**Material for this exercise**
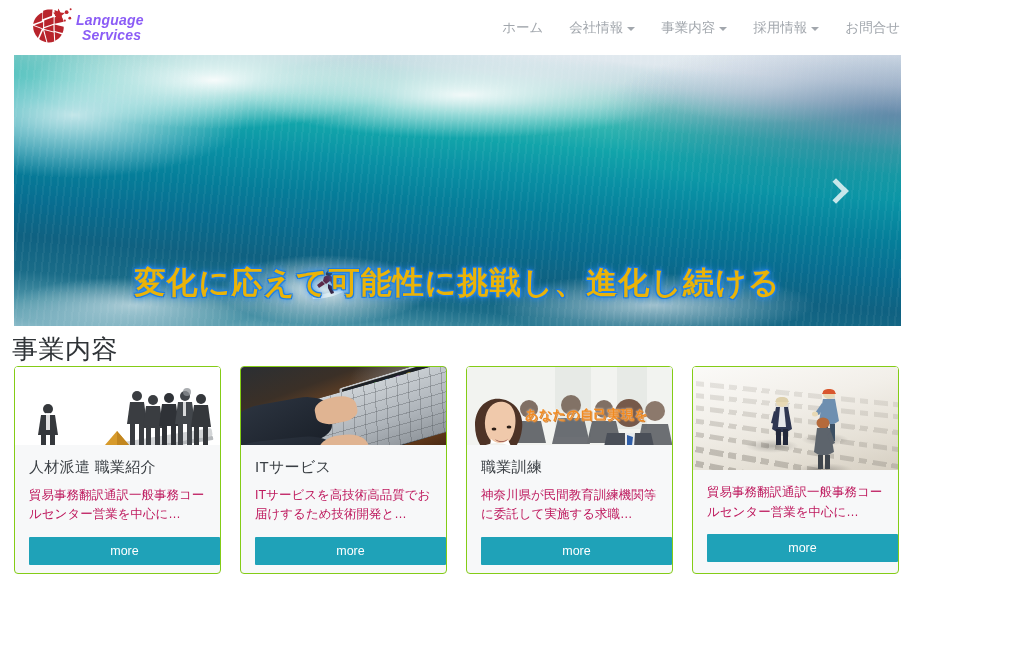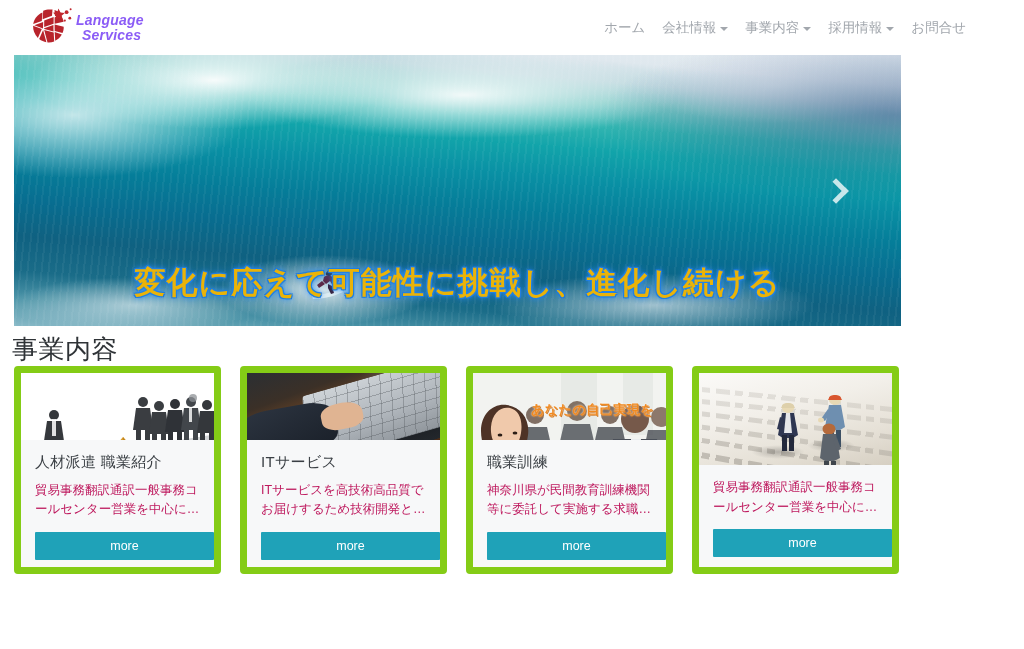--- a/index.html
+++ b/index.html
@@ -47,22 +47,22 @@
     font-weight: bold;
     color: #8b5cf6;
     font-size: 14px;
     letter-spacing: .2px;
   }
   .brand-text .l2 { padding-left: 6px; }
 
   .main-nav {
     display: flex;
     align-items: center;
-    gap: 17px;
-    margin-right: 44px;
+    gap: 26px;
+    margin-right: 110px;
     font-size: 13.5px;
     color: #9aa0a6;
   }
   .nav-item {
     color: #a2a7ad;
     text-decoration: none;
     white-space: nowrap;
     cursor: pointer;
     display: inline-flex;
     align-items: center;
@@ -180,21 +180,21 @@
     position: absolute;
     left: 14px;
     top: 366px;
     width: 996px;
     display: flex;
     gap: 19px;
   }
   .card {
     width: 207px;
     background: #f7f8f9;
-    border: 7px solid #84cc16;
+    border: 1px solid #84cc16;
     border-radius: 4px;
     overflow: hidden;
     box-sizing: border-box;
     display: flex;
     flex-direction: column;
     height: 208px;
   }
   .card-media {
     height: 131px;
     width: 100%;

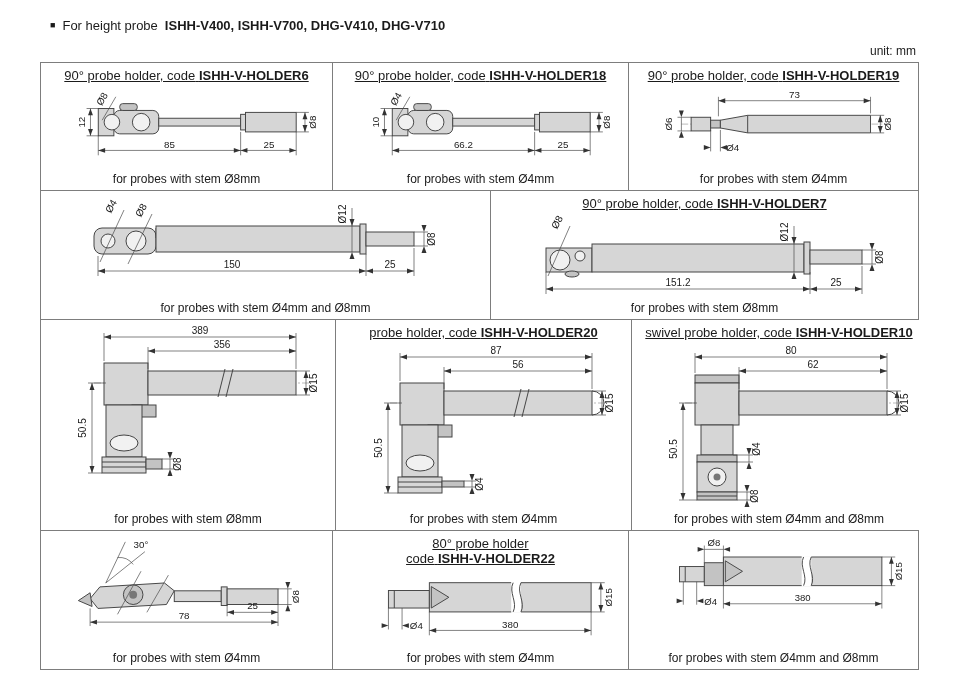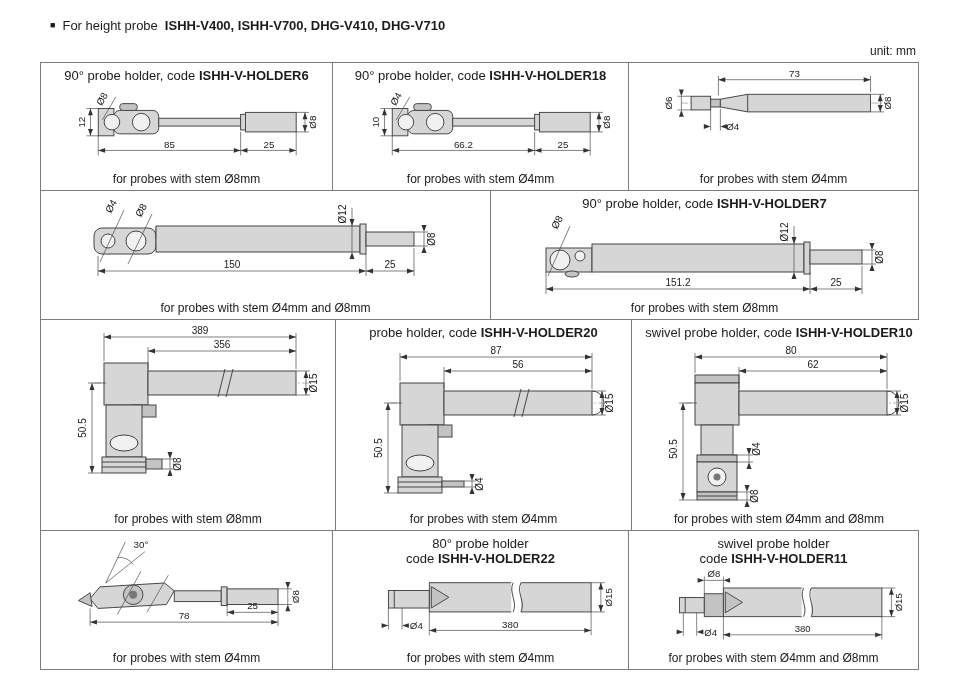--- a/index.html
+++ b/index.html
@@ -6,21 +6,21 @@
   body{width:956px;height:692px;position:relative;font-family:"Liberation Sans",sans-serif;color:#1b1b1b;overflow:hidden;}
   .header{position:absolute;left:50px;top:18px;font-size:13px;display:flex;align-items:center;gap:7px;white-space:nowrap;}
   .bullet{font-size:9px;line-height:1;}
   .header b{font-weight:bold;}
   .unit{position:absolute;right:40px;top:44px;font-size:12px;}
   .grid{position:absolute;left:40px;top:62px;width:877px;border:1px solid #7d7d7d;background:#fff;}
   .row{display:flex;border-bottom:1px solid #7d7d7d;}
   .row:last-child{border-bottom:none;}
   .cell{box-sizing:border-box;border-right:1px solid #7d7d7d;display:flex;flex-direction:column;align-items:center;justify-content:space-between;padding:5px 3px 4px 3px;background:#fff;}
   .cell:last-child{border-right:none;}
-  .title{font-size:13px;text-align:center;line-height:1.18;white-space:nowrap;}
+  .title{font-size:13px;text-align:center;line-height:1.18;white-space:nowrap;text-decoration:underline;}
   .title b{font-weight:bold;}
   .caption{font-size:12px;text-align:left;}
   svg{display:block;}
   .part{fill:#d6d6d6;stroke:#454545;stroke-width:1;}
   .part2{fill:#c3c3c3;stroke:#454545;stroke-width:1;}
   .hole{fill:#f1f1f1;stroke:#454545;stroke-width:1;}
   .ln{stroke:#454545;stroke-width:1;fill:none;}
   .dim{stroke:#4a4a4a;stroke-width:0.7;fill:none;}
   .ah{fill:#333;stroke:none;}
   .cl{stroke:#8a8a8a;stroke-width:0.6;stroke-dasharray:7 2 2 2;fill:none;}
@@ -131,20 +131,21 @@
           <line class="dim" x1="262" y1="24" x2="262" y2="44"></line>
             <use href="#aU" x="262" y="24"></use>
             <use href="#aD" x="262" y="44"></use>
           <text class="dt" x="273" y="34" text-anchor="middle" transform="rotate(-90 273 34)">Ø8</text>
         </g>
       </svg>
       <div class="caption">for probes with stem Ø4mm</div>
     </div>
 
     <div class="cell" style="flex:1">
+      <div class="title"><span>90° probe holder, code</span> <b>ISHH-V-HOLDER19</b></div>
       <svg width="282" height="78" viewBox="0 0 282 80">
         <g>
           <line class="cl" x1="46" y1="36" x2="262" y2="36"></line>
           <rect class="part" x="56" y="29" width="20" height="14"></rect>
           <rect class="part2" x="76" y="32" width="10" height="8"></rect>
           <polygon class="part" points="86,32 114,27 240,27 240,45 114,45 86,40"></polygon>
           <line class="ln" x1="114" y1="27" x2="114" y2="45"></line>
         </g>
         <g>
           <line class="dim" x1="84" y1="28" x2="84" y2="8"></line>
@@ -499,21 +500,20 @@
           <line class="dim" x1="264" y1="12" x2="264" y2="42"></line>
             <use href="#aU" x="264" y="12"></use>
             <use href="#aD" x="264" y="42"></use>
           <text class="dt" x="275" y="27" text-anchor="middle" transform="rotate(-90 275 27)">Ø15</text>
         </g>
       </svg>
       <div class="caption">for probes with stem Ø4mm</div>
     </div>
 
     <div class="cell" style="flex:1">
-      <div class="title"><span>swivel probe holder</span><br><span>code</span> <b>ISHH-V-HOLDER11</b></div>
       <svg width="282" height="84" viewBox="0 0 282 88">
         <g>
           <rect class="part" x="42" y="32" width="26" height="16"></rect>
           <line class="ln" x1="48" y1="32" x2="48" y2="48"></line>
           <rect class="part2" x="68" y="28" width="20" height="24"></rect>
           <rect class="part" x="88" y="22" width="166" height="30"></rect>
           <polygon class="part2" points="90,26 108,37 90,48"></polygon>
           <rect x="170" y="21" width="10" height="32" fill="#fff" stroke="none"></rect>
           <path class="ln" d="M172,22 c-5,10 5,20 0,30"></path>
             <path class="ln" d="M180,22 c-5,10 5,20 0,30"></path>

**Instructions to follow**
Your response must reproduce the listing above word for word and must contain none of its pictures.

**Solution to the problem**
--- a/index.html
+++ b/index.html
@@ -47,22 +47,22 @@
     font-weight: bold;
     color: #8b5cf6;
     font-size: 14px;
     letter-spacing: .2px;
   }
   .brand-text .l2 { padding-left: 6px; }
 
   .main-nav {
     display: flex;
     align-items: center;
-    gap: 17px;
-    margin-right: 44px;
+    gap: 26px;
+    margin-right: 110px;
     font-size: 13.5px;
     color: #9aa0a6;
   }
   .nav-item {
     color: #a2a7ad;
     text-decoration: none;
     white-space: nowrap;
     cursor: pointer;
     display: inline-flex;
     align-items: center;
@@ -180,21 +180,21 @@
     position: absolute;
     left: 14px;
     top: 366px;
     width: 996px;
     display: flex;
     gap: 19px;
   }
   .card {
     width: 207px;
     background: #f7f8f9;
-    border: 7px solid #84cc16;
+    border: 1px solid #84cc16;
     border-radius: 4px;
     overflow: hidden;
     box-sizing: border-box;
     display: flex;
     flex-direction: column;
     height: 208px;
   }
   .card-media {
     height: 131px;
     width: 100%;

--- a/index.html
+++ b/index.html
@@ -6,21 +6,21 @@
   body{width:956px;height:692px;position:relative;font-family:"Liberation Sans",sans-serif;color:#1b1b1b;overflow:hidden;}
   .header{position:absolute;left:50px;top:18px;font-size:13px;display:flex;align-items:center;gap:7px;white-space:nowrap;}
   .bullet{font-size:9px;line-height:1;}
   .header b{font-weight:bold;}
   .unit{position:absolute;right:40px;top:44px;font-size:12px;}
   .grid{position:absolute;left:40px;top:62px;width:877px;border:1px solid #7d7d7d;background:#fff;}
   .row{display:flex;border-bottom:1px solid #7d7d7d;}
   .row:last-child{border-bottom:none;}
   .cell{box-sizing:border-box;border-right:1px solid #7d7d7d;display:flex;flex-direction:column;align-items:center;justify-content:space-between;padding:5px 3px 4px 3px;background:#fff;}
   .cell:last-child{border-right:none;}
-  .title{font-size:13px;text-align:center;line-height:1.18;white-space:nowrap;}
+  .title{font-size:13px;text-align:center;line-height:1.18;white-space:nowrap;text-decoration:underline;}
   .title b{font-weight:bold;}
   .caption{font-size:12px;text-align:left;}
   svg{display:block;}
   .part{fill:#d6d6d6;stroke:#454545;stroke-width:1;}
   .part2{fill:#c3c3c3;stroke:#454545;stroke-width:1;}
   .hole{fill:#f1f1f1;stroke:#454545;stroke-width:1;}
   .ln{stroke:#454545;stroke-width:1;fill:none;}
   .dim{stroke:#4a4a4a;stroke-width:0.7;fill:none;}
   .ah{fill:#333;stroke:none;}
   .cl{stroke:#8a8a8a;stroke-width:0.6;stroke-dasharray:7 2 2 2;fill:none;}
@@ -131,20 +131,21 @@
           <line class="dim" x1="262" y1="24" x2="262" y2="44"></line>
             <use href="#aU" x="262" y="24"></use>
             <use href="#aD" x="262" y="44"></use>
           <text class="dt" x="273" y="34" text-anchor="middle" transform="rotate(-90 273 34)">Ø8</text>
         </g>
       </svg>
       <div class="caption">for probes with stem Ø4mm</div>
     </div>
 
     <div class="cell" style="flex:1">
+      <div class="title"><span>90° probe holder, code</span> <b>ISHH-V-HOLDER19</b></div>
       <svg width="282" height="78" viewBox="0 0 282 80">
         <g>
           <line class="cl" x1="46" y1="36" x2="262" y2="36"></line>
           <rect class="part" x="56" y="29" width="20" height="14"></rect>
           <rect class="part2" x="76" y="32" width="10" height="8"></rect>
           <polygon class="part" points="86,32 114,27 240,27 240,45 114,45 86,40"></polygon>
           <line class="ln" x1="114" y1="27" x2="114" y2="45"></line>
         </g>
         <g>
           <line class="dim" x1="84" y1="28" x2="84" y2="8"></line>
@@ -499,21 +500,20 @@
           <line class="dim" x1="264" y1="12" x2="264" y2="42"></line>
             <use href="#aU" x="264" y="12"></use>
             <use href="#aD" x="264" y="42"></use>
           <text class="dt" x="275" y="27" text-anchor="middle" transform="rotate(-90 275 27)">Ø15</text>
         </g>
       </svg>
       <div class="caption">for probes with stem Ø4mm</div>
     </div>
 
     <div class="cell" style="flex:1">
-      <div class="title"><span>swivel probe holder</span><br><span>code</span> <b>ISHH-V-HOLDER11</b></div>
       <svg width="282" height="84" viewBox="0 0 282 88">
         <g>
           <rect class="part" x="42" y="32" width="26" height="16"></rect>
           <line class="ln" x1="48" y1="32" x2="48" y2="48"></line>
           <rect class="part2" x="68" y="28" width="20" height="24"></rect>
           <rect class="part" x="88" y="22" width="166" height="30"></rect>
           <polygon class="part2" points="90,26 108,37 90,48"></polygon>
           <rect x="170" y="21" width="10" height="32" fill="#fff" stroke="none"></rect>
           <path class="ln" d="M172,22 c-5,10 5,20 0,30"></path>
             <path class="ln" d="M180,22 c-5,10 5,20 0,30"></path>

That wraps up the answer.